=== Begin Enclosure ===

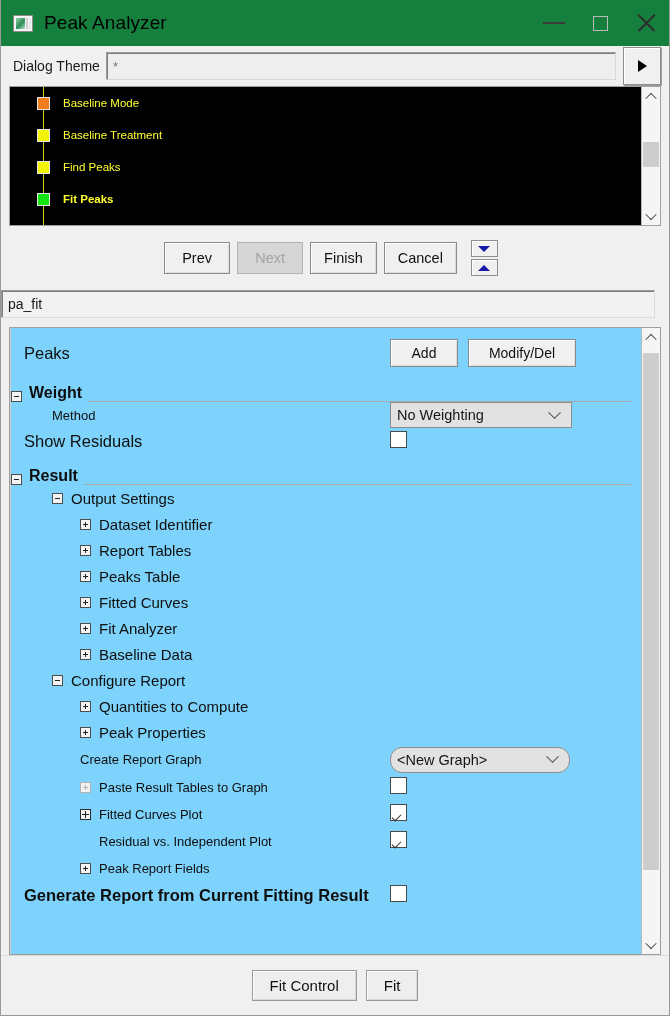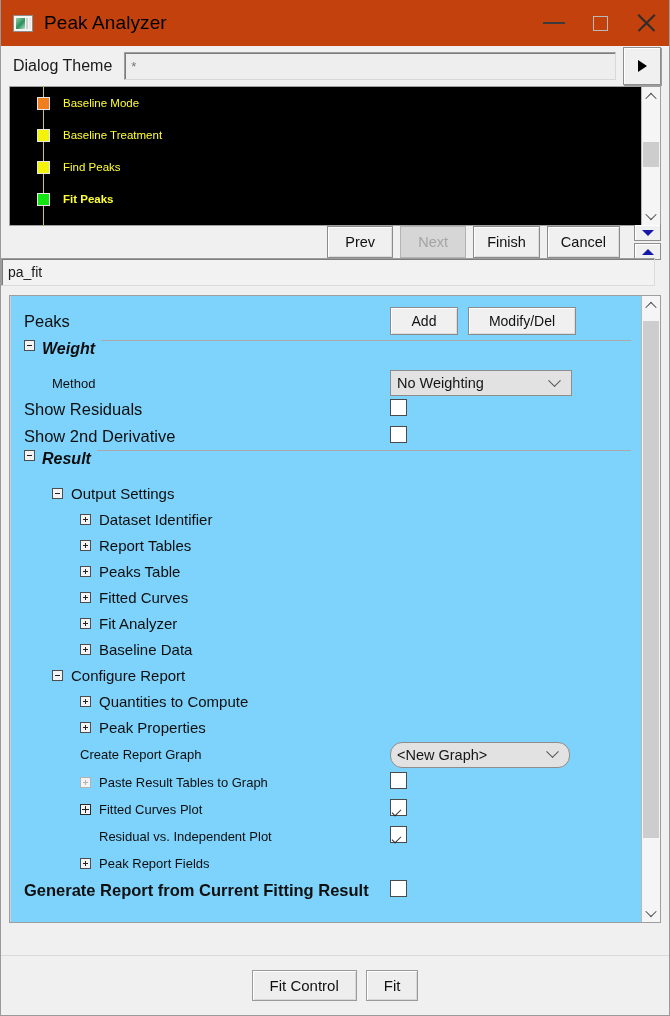--- a/index.html
+++ b/index.html
@@ -22,7 +22,7 @@
   
   .titlebar {
     height: 46px;
-    background: #c2410c;
+    background: #15803d;
     display: flex;
     align-items: center;
     position: relative;

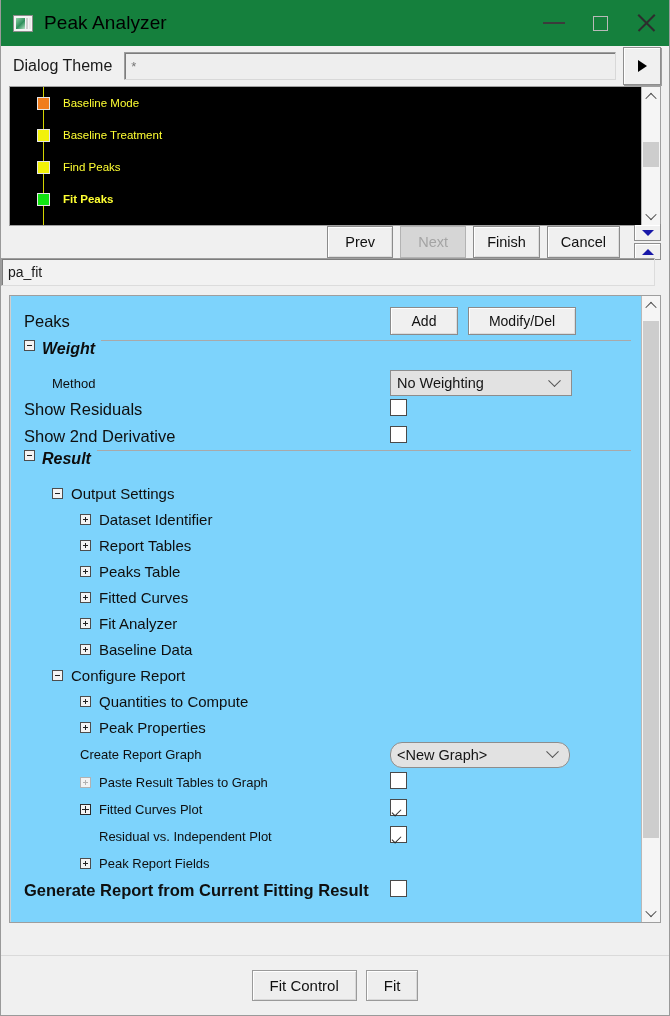--- a/index.html
+++ b/index.html
@@ -83,9 +83,9 @@
     background: #f0f0f0;
   }
   .theme-label {
-    font-size: 16px;
+    font-size: 14px;
     color: #1a1a1a;
-    margin-right: 12px;
+    margin-right: 6px;
     white-space: nowrap;
   }
   .theme-input {

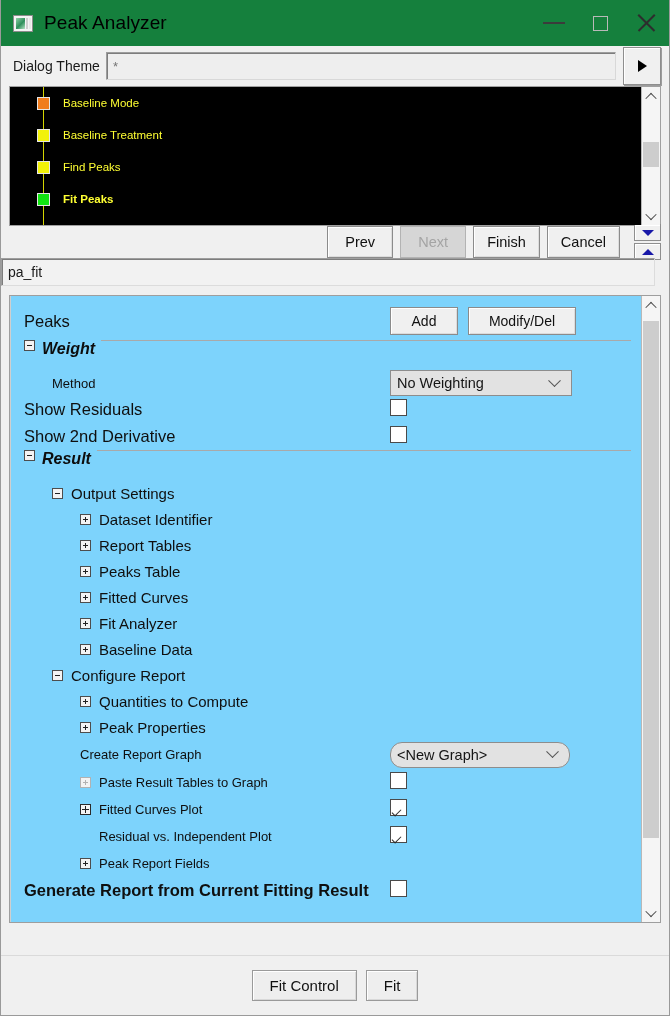--- a/index.html
+++ b/index.html
@@ -190,10 +190,10 @@
 
   
   .wizard-row {
-    height: 32px;
+    height: 64px;
     display: flex;
     align-items: center;
-    justify-content: flex-end;
+    justify-content: center;
     padding-right: 8px;
     gap: 7px;
   }

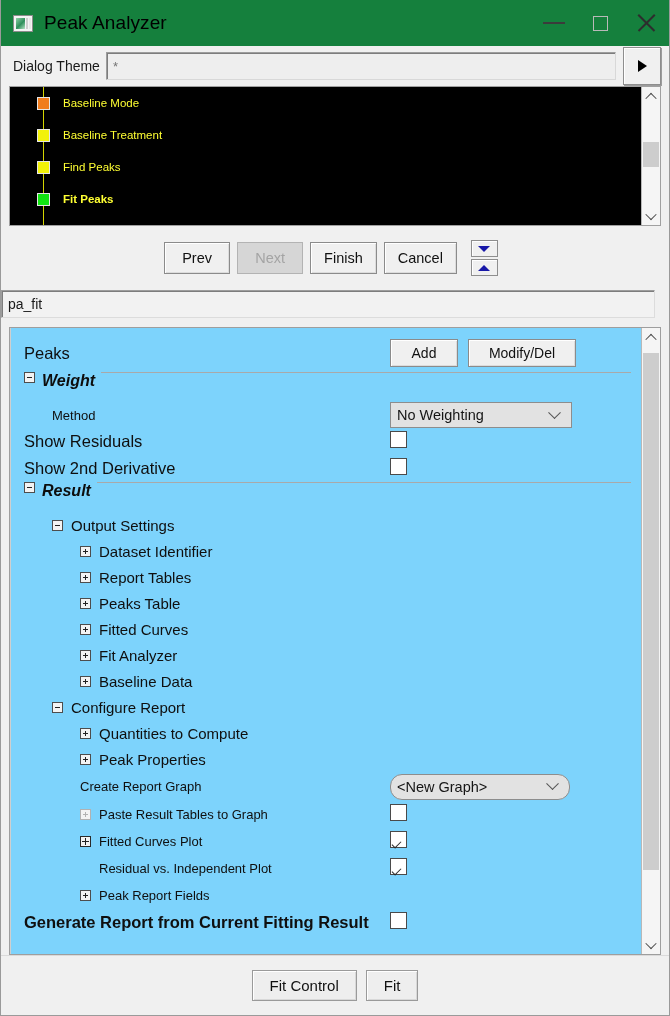--- a/index.html
+++ b/index.html
@@ -306,9 +306,7 @@
   .sec {
     height: 30px;
     display: flex;
-    align-items: flex-start;
-    padding-left: 13px;
-    font-style: italic;
+    align-items: flex-end;
   }
   .sec .tgl { margin-right: 7px; }
   .sec-title {

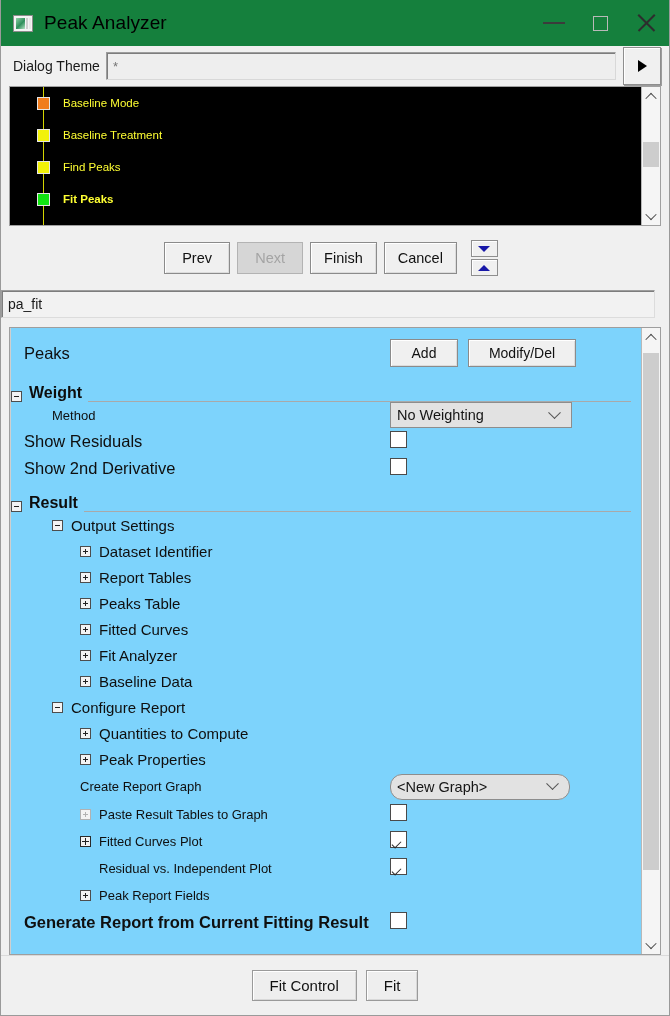--- a/index.html
+++ b/index.html
@@ -542,12 +542,6 @@
         </div>
       </div>
 
-      <div class="row" style="padding-left:13px;height:27px;">
-        <div class="row-label big">Show 2nd Derivative</div>
-        <div class="ctrl-col">
-          <span class="cb"></span>
-        </div>
-      </div>
 
       <div class="sec">
         <span class="tgl"></span>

=== End Enclosure ===

(Task instructions) In the entries above, find each line containing the string "span" and copy it.

(Exercise solution)
-          <span class="cb"></span>
         <span class="tgl"></span>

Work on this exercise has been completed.